We received a question at USTaxAid regarding multiple properties with multiple owners. One of the owners did more work and there was an LLC, taxed as a partnership in the mix. What’s the best way to sort it all out?
The LLC owners are called members. One of the members does more work than the others and they want to pay her. The questions resolve around whether that member should be paid as a property manager or as a guaranteed payment.
As far as the LLC is concerned, there is no tax difference. A property management fee is deductible. A guaranteed payment is also deductible. The LLC will report the total annual amount of property management fees paid to the working member on a Form 1099-MISC. If the LLC instead pays the member with a guaranteed payment (fancy term for a check that is written from a partnership or LLC taxed as a partnership to one of the members or partners), the LLC also gets a deduction.
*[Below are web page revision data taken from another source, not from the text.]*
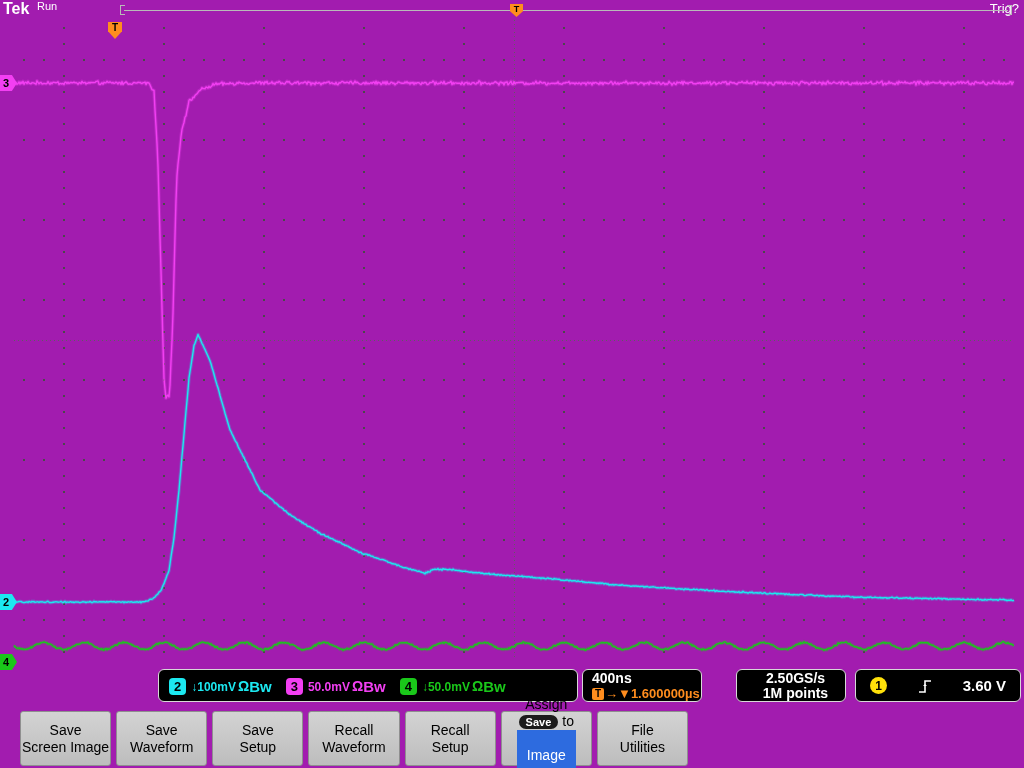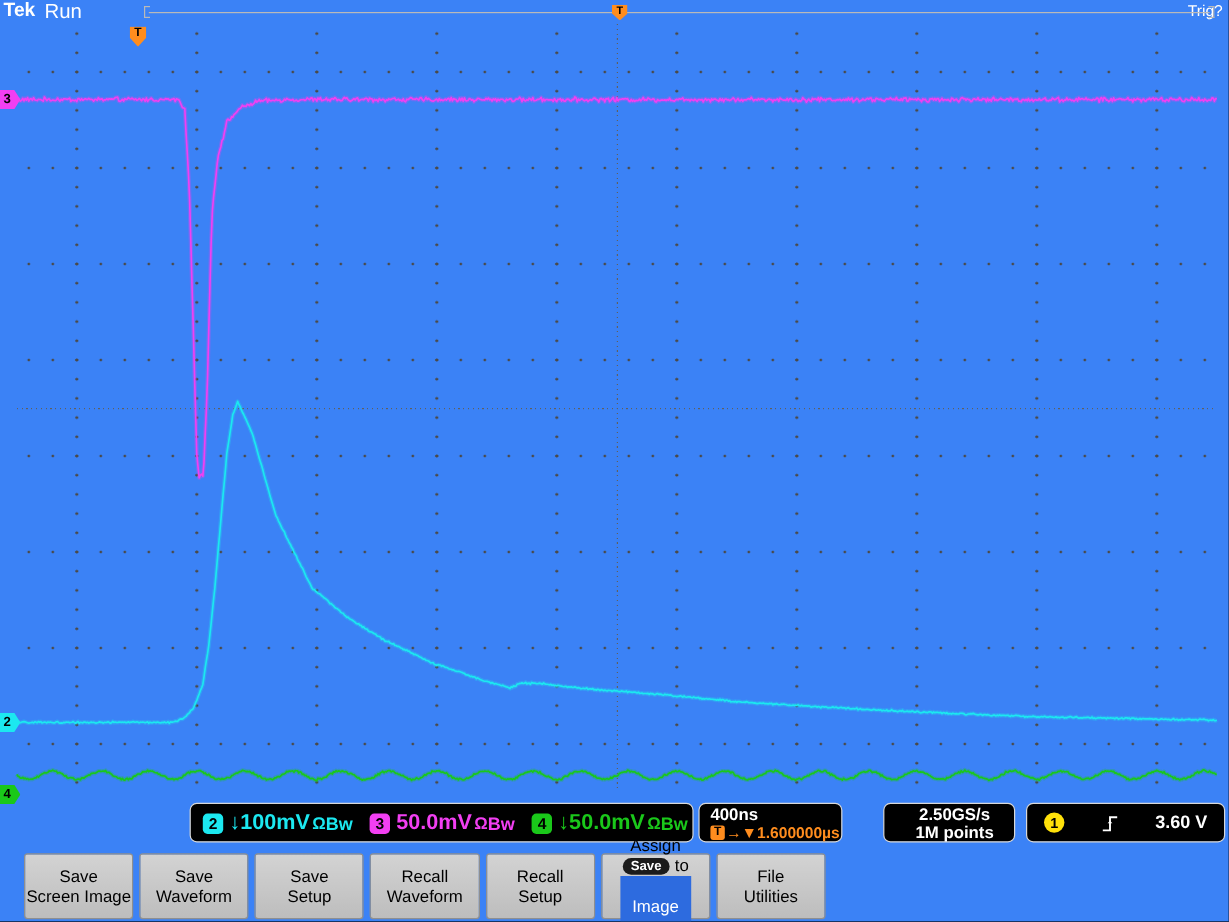"Tek" #screen { background: #3b82f6 -> #a21caf }
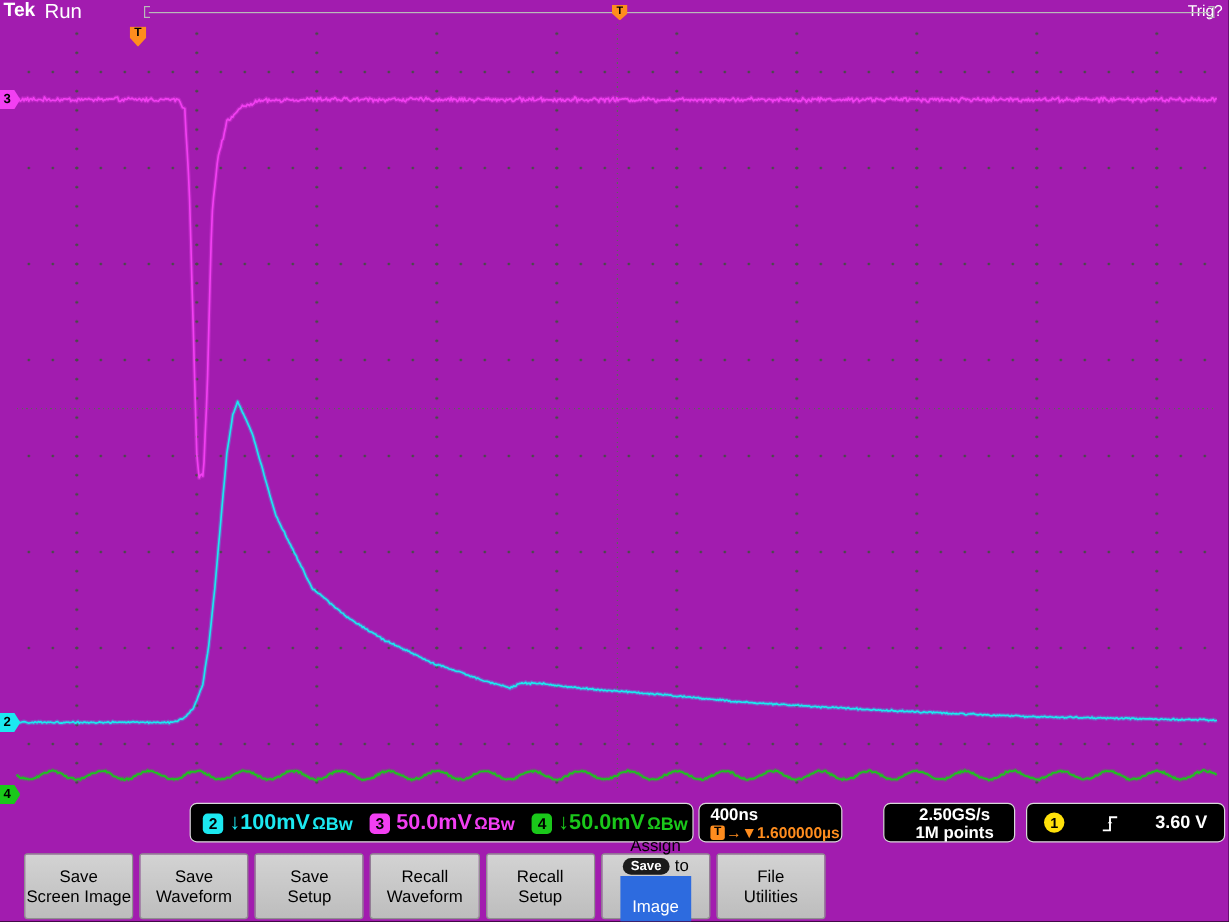"Run" #run-status { font-size: 17px -> 11px }
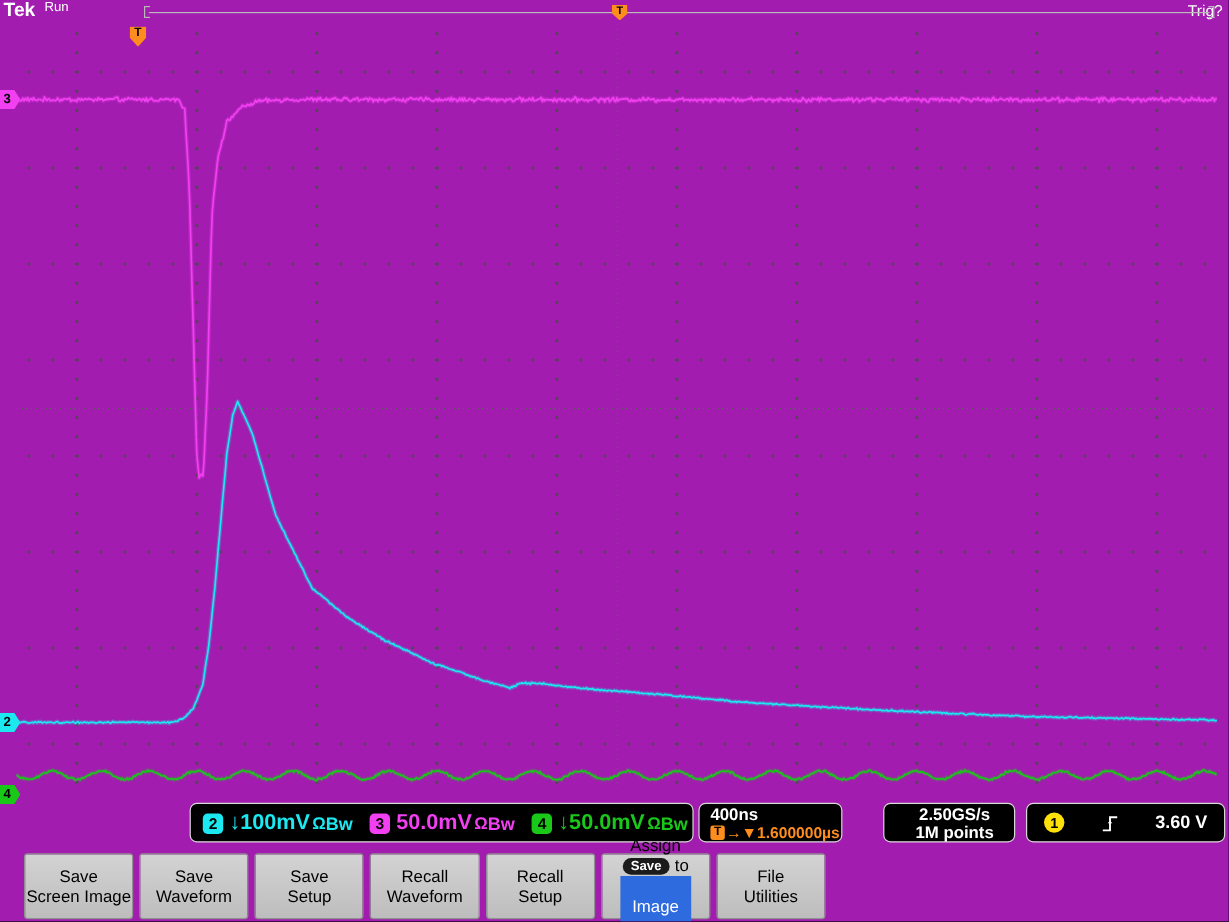"↓100mV" .ch-scale { font-size: 18px -> 12px }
The guaranteed payment amount is reported on the Schedule K-1 that is prepared as part of the partnership return.
Either way, the LLC gets the deduction. There is a slight difference in how it is reported.
In the case of the working member, there are a couple of differences in how she’ll report the income. If it is shown on a Form 1099-MISC, she has a business. That means, she’ll need to report it on a Schedule C unless she forms a business structure. She can take a deduction for legitimate business deductions. She’ll also have to pay self-employment tax and income tax on the net income from the business.
If she instead receives a guaranteed payment, she’ll report the income and pay self-employment tax and income tax. There generally isn’t any allowance for deductions. So, the working member will end up paying more in taxes.